WORK REQUIRED: What follows is a set of records. Copy them exactly and leave out the images.

MATERIAL FOR THIS TASK:
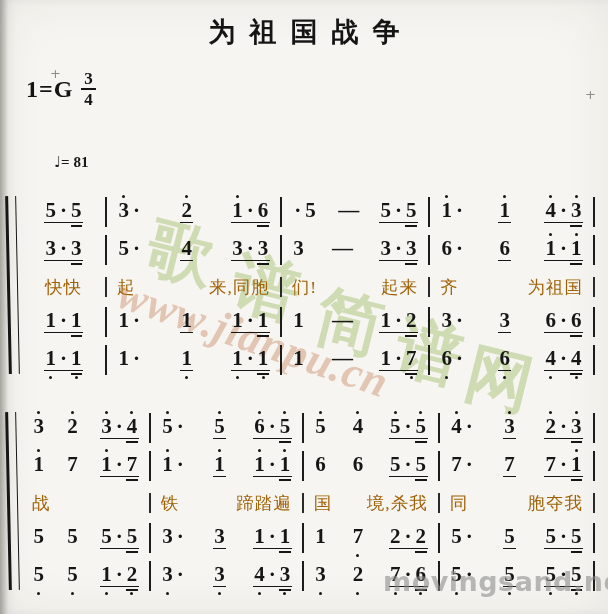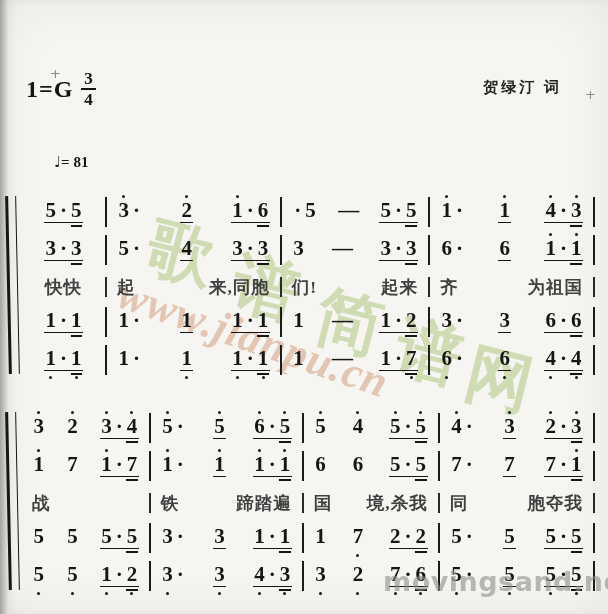--- a/index.html
+++ b/index.html
@@ -78,6 +78,7 @@
     </div>
   <div class="wm-url" id="wm-url" style="color: rgba(214, 167, 139, 0.6);">www.jianpu.cn</div>
 
+  <div class="title">为祖国战争</div>
   <div class="keybox">
     <span class="keysig">1=G</span>
     <span class="frac">

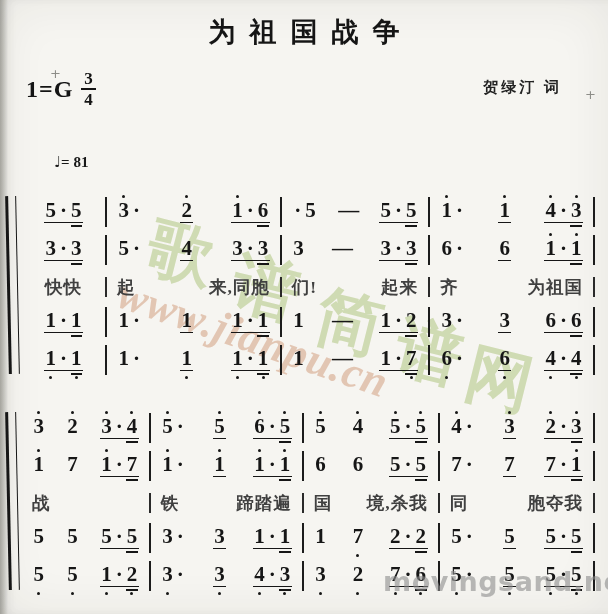--- a/index.html
+++ b/index.html
@@ -86,7 +86,6 @@
       <span class="d">4</span>
     </span>
   </div>
-  <div class="credit">贺绿汀 词</div>
   <div class="tempo">
     <span class="q">♩</span><span>= 81</span>
   </div>

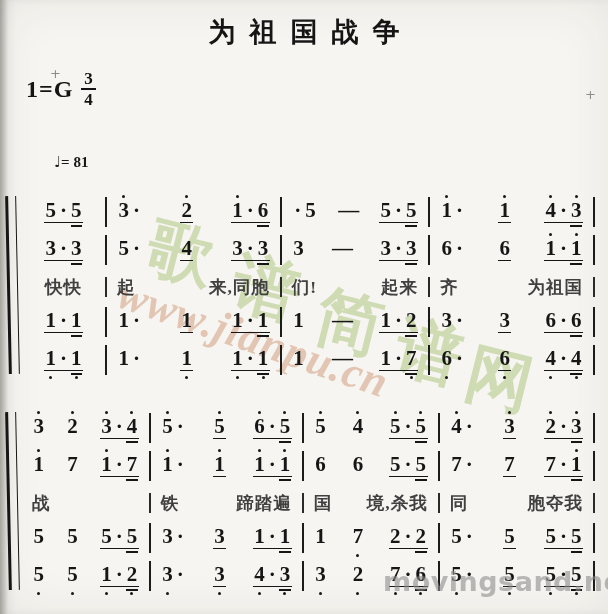--- a/index.html
+++ b/index.html
@@ -47,7 +47,7 @@
   .meas.center { justify-content:center; }
   .lmeas { display:flex; justify-content:space-between; align-items:flex-end;
     padding:0 10px; box-sizing:border-box; min-width:0;
-    font-size:17.5px; font-weight:bold; color:#404040; letter-spacing:1px; white-space:nowrap; }
+    font-size:17.5px; font-weight:normal; color:#a16207; letter-spacing:1px; white-space:nowrap; }
   .lmeas.center { justify-content:center; }
   .bar { flex:none; width:2px; height:30px; margin-top:3px; background:#1c1c1c; }
   .lbar { flex:none; width:2px; height:20px; background:#2a2a2a; }

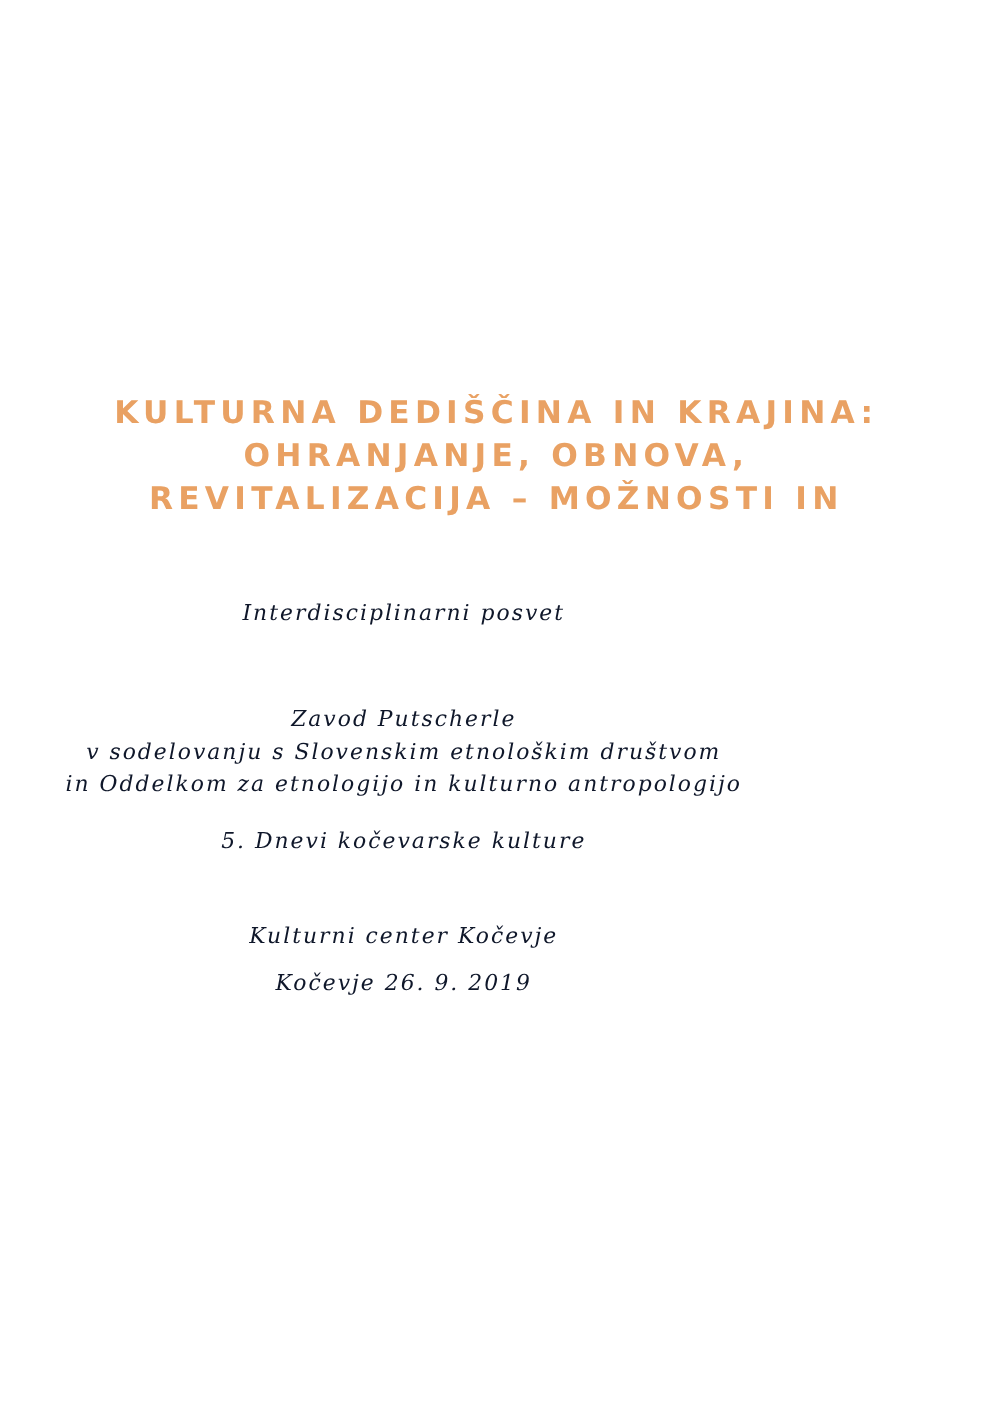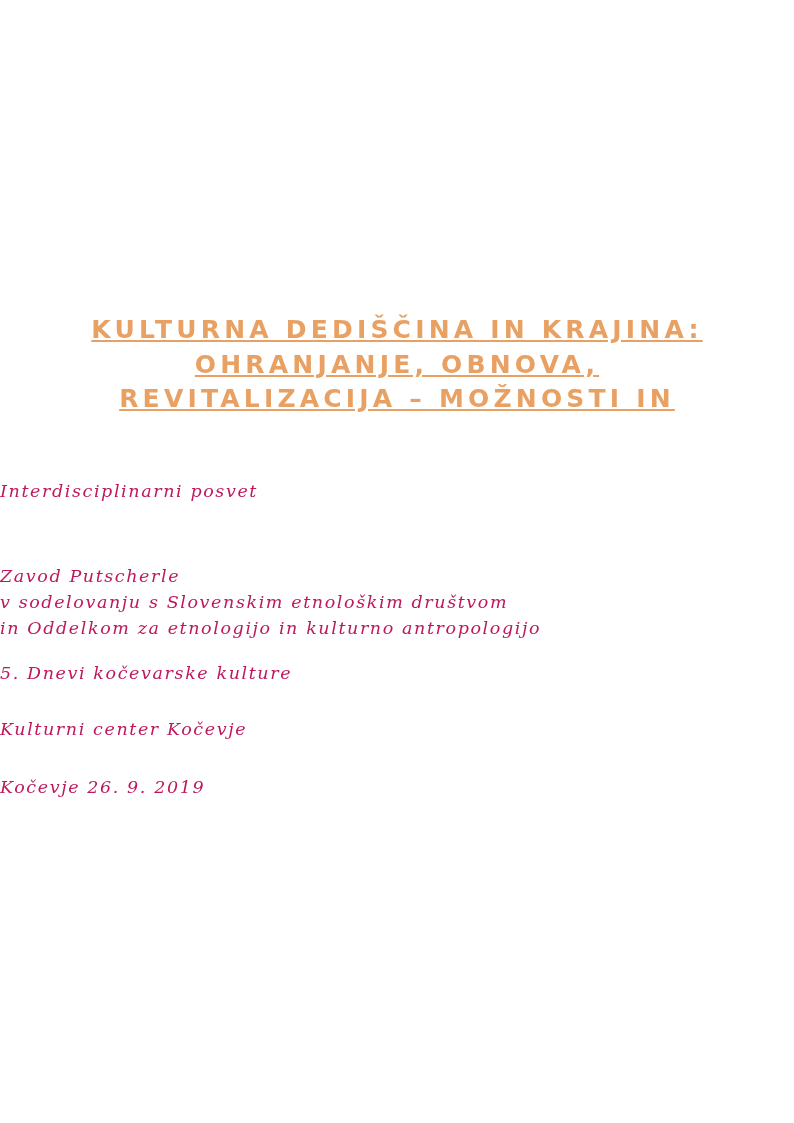--- a/index.html
+++ b/index.html
@@ -16,7 +16,7 @@
       color: #E9A163;
       margin: 0;
     }
-    .title span { display: block; text-decoration: underline; }
+    .title span { display: block; }
     .body-text {
       position: absolute; left: 0; width: 646px;
       font-family: "DejaVu Serif", serif;

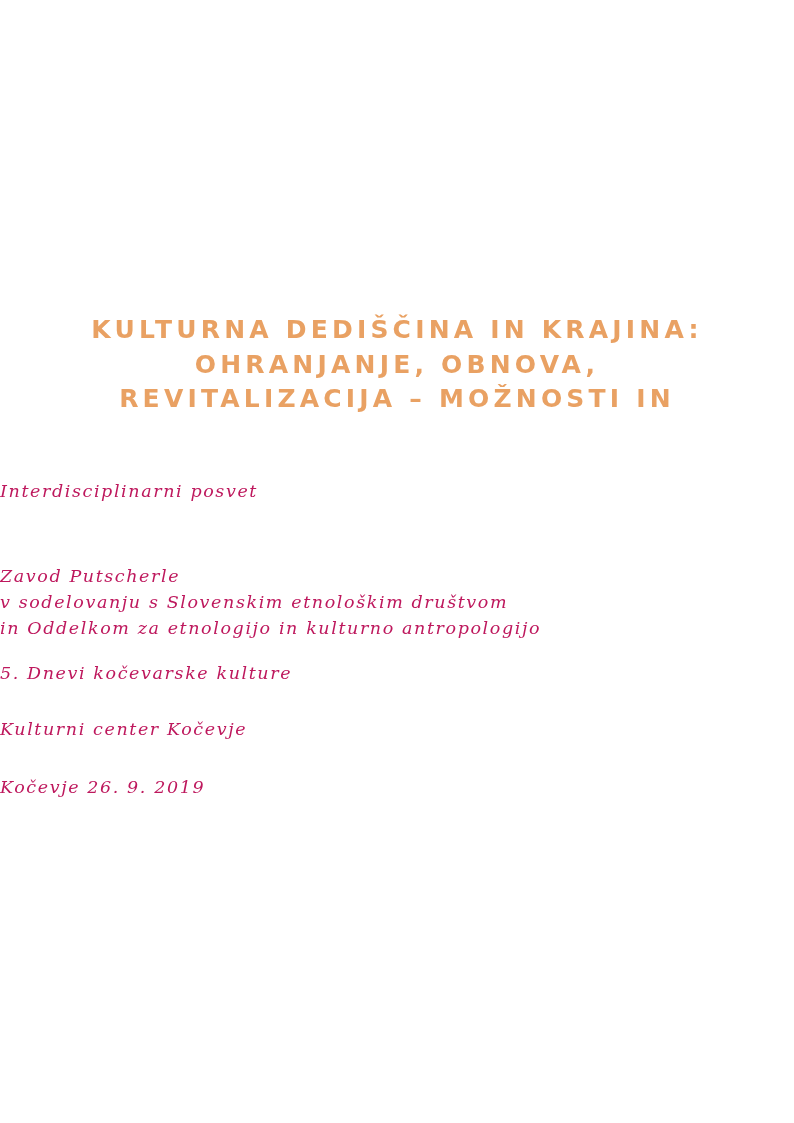--- a/index.html
+++ b/index.html
@@ -19,11 +19,12 @@
     .title span { display: block; }
     .body-text {
       position: absolute; left: 0; width: 646px;
+      text-align: center;
       font-family: "DejaVu Serif", serif;
       font-style: italic;
       font-size: 17.5px;
       letter-spacing: 1.6px;
-      color: #be185d;
+      color: #0f172a;
       line-height: 26px;
       margin: 0;
     }

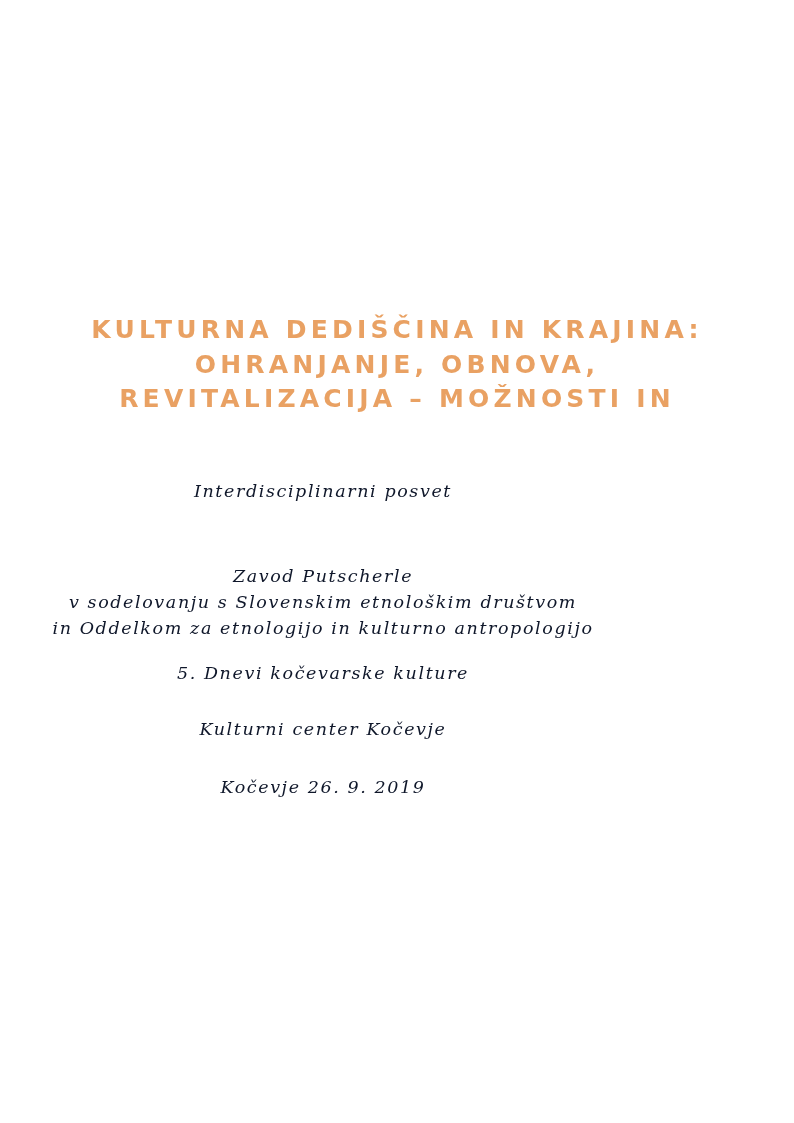--- a/index.html
+++ b/index.html
@@ -32,7 +32,7 @@
     .l1 { top: 478px; }
     .l2 { top: 530px; margin-top: 33px; }
     .l3 { top: 660px; }
-    .l4 { top: 716px; }
+    .l4 { top: 736px; }
     .l5 { top: 774px; }
   </style>
 </head>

ANSWER SECTION:
--- a/index.html
+++ b/index.html
@@ -78,6 +78,7 @@
     </div>
   <div class="wm-url" id="wm-url" style="color: rgba(214, 167, 139, 0.6);">www.jianpu.cn</div>
 
+  <div class="title">为祖国战争</div>
   <div class="keybox">
     <span class="keysig">1=G</span>
     <span class="frac">

--- a/index.html
+++ b/index.html
@@ -86,7 +86,6 @@
       <span class="d">4</span>
     </span>
   </div>
-  <div class="credit">贺绿汀 词</div>
   <div class="tempo">
     <span class="q">♩</span><span>= 81</span>
   </div>

--- a/index.html
+++ b/index.html
@@ -47,7 +47,7 @@
   .meas.center { justify-content:center; }
   .lmeas { display:flex; justify-content:space-between; align-items:flex-end;
     padding:0 10px; box-sizing:border-box; min-width:0;
-    font-size:17.5px; font-weight:bold; color:#404040; letter-spacing:1px; white-space:nowrap; }
+    font-size:17.5px; font-weight:normal; color:#a16207; letter-spacing:1px; white-space:nowrap; }
   .lmeas.center { justify-content:center; }
   .bar { flex:none; width:2px; height:30px; margin-top:3px; background:#1c1c1c; }
   .lbar { flex:none; width:2px; height:20px; background:#2a2a2a; }

--- a/index.html
+++ b/index.html
@@ -16,7 +16,7 @@
       color: #E9A163;
       margin: 0;
     }
-    .title span { display: block; text-decoration: underline; }
+    .title span { display: block; }
     .body-text {
       position: absolute; left: 0; width: 646px;
       font-family: "DejaVu Serif", serif;

--- a/index.html
+++ b/index.html
@@ -19,11 +19,12 @@
     .title span { display: block; }
     .body-text {
       position: absolute; left: 0; width: 646px;
+      text-align: center;
       font-family: "DejaVu Serif", serif;
       font-style: italic;
       font-size: 17.5px;
       letter-spacing: 1.6px;
-      color: #be185d;
+      color: #0f172a;
       line-height: 26px;
       margin: 0;
     }

--- a/index.html
+++ b/index.html
@@ -32,7 +32,7 @@
     .l1 { top: 478px; }
     .l2 { top: 530px; margin-top: 33px; }
     .l3 { top: 660px; }
-    .l4 { top: 716px; }
+    .l4 { top: 736px; }
     .l5 { top: 774px; }
   </style>
 </head>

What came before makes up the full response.